Marktfragmentatie is inderdaad een belangrijk risico en een inconsistente toepassing van SA-CCR kan de hervormingsinspanningen van het BCBS na de crisis in gevaar brengen. De kalibratie van SA-CCR moet snel worden herzien om recente ontwikkelingen in markten te herkennen. Vooral,
verhoging van de zekerheidstelling dankzij initiële margevereisten voor niet-centraal geclearde derivaten moet naar behoren worden verantwoord als een materiële risicobeperkende factor. De BCBS moet ook rekening houden met de ISDA's

recente master verrekeningsovereenkomst
, waarbij nieuwe regels worden vastgesteld voor de berekening van blootstellingen voor gedekte financieringstransacties en derivaten. Daarnaast moet het BCBS ook bepaalde aspecten van SA-CCR herontwerpen om plaats te bieden aan de nieuwe digitale activaklassen.

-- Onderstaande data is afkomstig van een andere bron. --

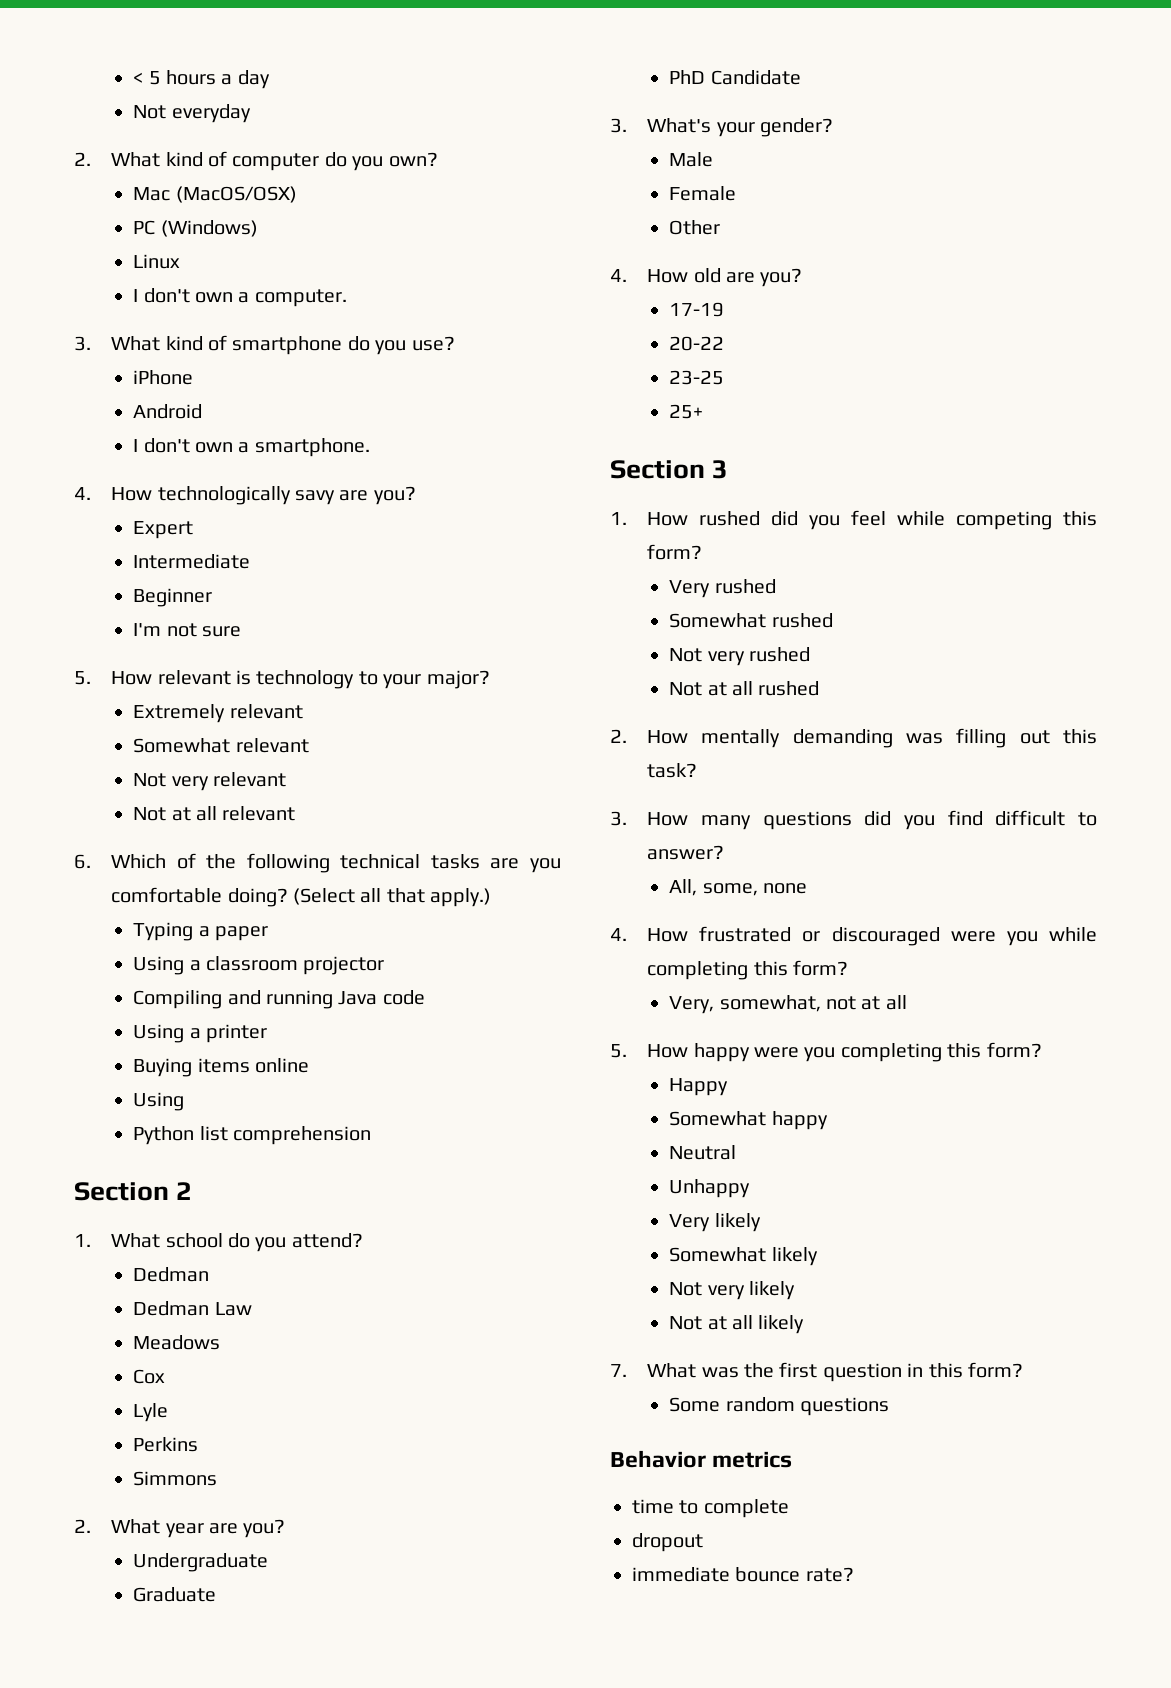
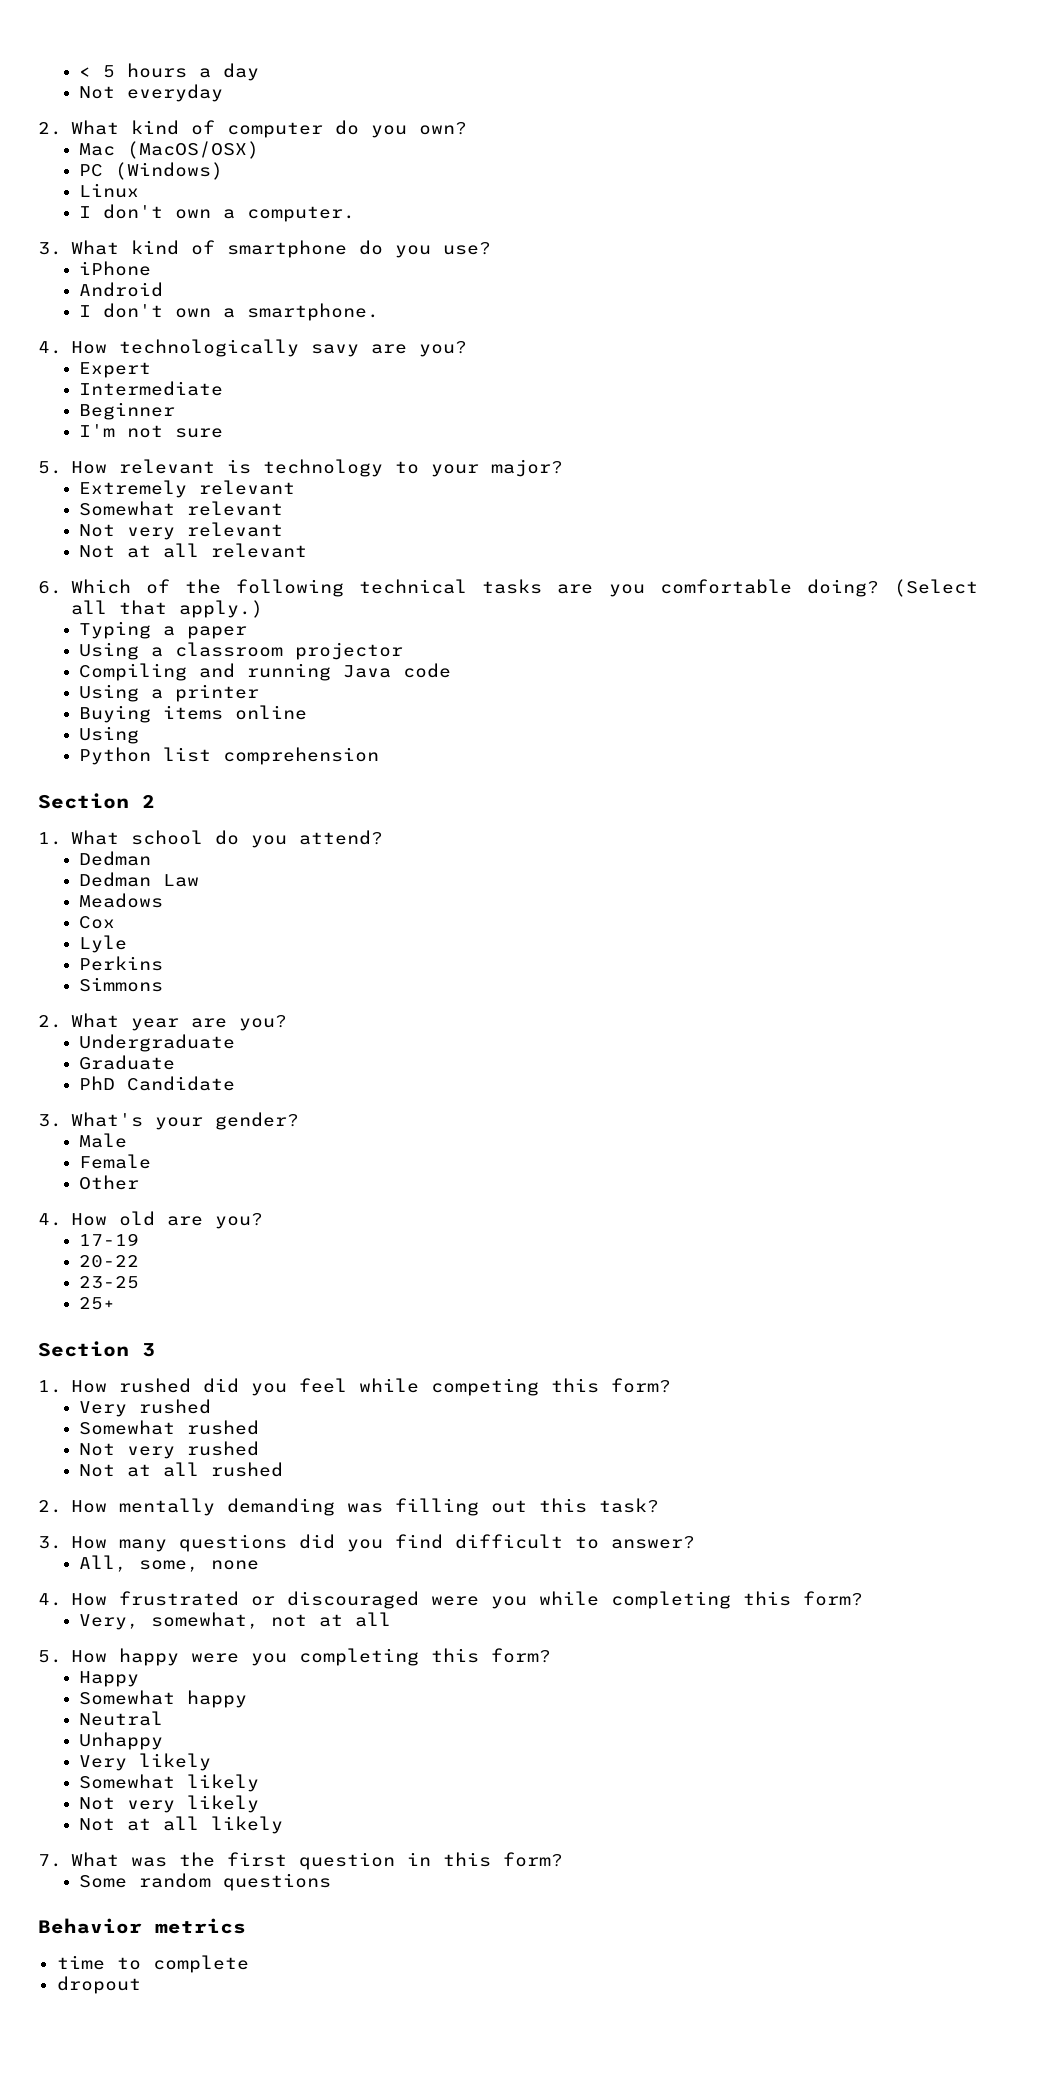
- immediate bounce rate?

Een holistische herziening van SA-CCR op BCBS-niveau is nodig om te zorgen voor een consistentere en tijdige implementatie van de norm, om meer harmonisatie te bereiken in de nationale bankregelgeving, om de lacunes tussen verschillende rechtsgebieden te overbruggen en om de
de noodzaak van toekomstige landspecifieke maatregelen die kunnen leiden tot verdere versnippering over de regio's.